There are times when he  misses his family and friends. “In Indore, we have had the same neighbours for the past few decades unlike in Bengaluru, where your neighbours keep moving.”

With the festive season fast approaching, the duo does not forget to talk about the ‘Navaratri’ celebrations back home.

“Here, celebrations are much more commercialised. There anyone can join in the festivities without worrying about the entry ticket,” says Milin.

Neha says that the celebrations here make her nostalgic and she enjoys them thoroughly. “Here in our apartment complex, there are dance classes for people who wish to take part in the festivities.

It’s heartening to see even South Indians enthusiastically participating in these classes.” Neha says that she misses “the freedom of being out on the streets even at night and not being worried about safety. Whatever time it is, one needn’t be tensed about it there,” she says.

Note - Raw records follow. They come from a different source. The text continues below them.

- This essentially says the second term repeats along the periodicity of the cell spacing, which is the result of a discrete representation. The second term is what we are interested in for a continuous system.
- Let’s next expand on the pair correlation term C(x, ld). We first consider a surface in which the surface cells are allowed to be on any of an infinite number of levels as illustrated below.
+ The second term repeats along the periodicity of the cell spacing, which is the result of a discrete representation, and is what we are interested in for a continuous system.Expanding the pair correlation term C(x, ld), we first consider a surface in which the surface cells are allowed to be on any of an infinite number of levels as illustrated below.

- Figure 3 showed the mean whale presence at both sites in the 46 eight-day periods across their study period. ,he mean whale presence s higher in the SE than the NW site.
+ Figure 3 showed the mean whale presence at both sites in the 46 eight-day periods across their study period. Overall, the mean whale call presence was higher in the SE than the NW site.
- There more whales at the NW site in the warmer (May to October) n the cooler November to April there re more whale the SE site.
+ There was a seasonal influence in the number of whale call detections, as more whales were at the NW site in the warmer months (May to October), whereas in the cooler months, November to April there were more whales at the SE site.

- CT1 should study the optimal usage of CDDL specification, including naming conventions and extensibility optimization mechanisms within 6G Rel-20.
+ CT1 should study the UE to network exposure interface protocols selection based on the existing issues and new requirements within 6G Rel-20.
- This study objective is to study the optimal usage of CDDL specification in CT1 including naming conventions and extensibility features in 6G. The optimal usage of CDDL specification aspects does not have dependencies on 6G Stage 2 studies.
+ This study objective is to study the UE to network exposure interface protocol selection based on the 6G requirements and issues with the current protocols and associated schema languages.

Talking more about the festivities, she says one cannot imagine entering a ‘Navratri’ celebration without wearing a proper and elaborate ‘Garba’ attire.”
 
But here, it’s not just the City, but the affable nature of Bengalureans too that has charmed them.

Neha points out that the people are very approachable here. “For instance, if you ask for directions, people are so enthusiastic to help that they even come with you to the place or guide you all the way. In short, we have had only such pleasant experiences here,” she adds.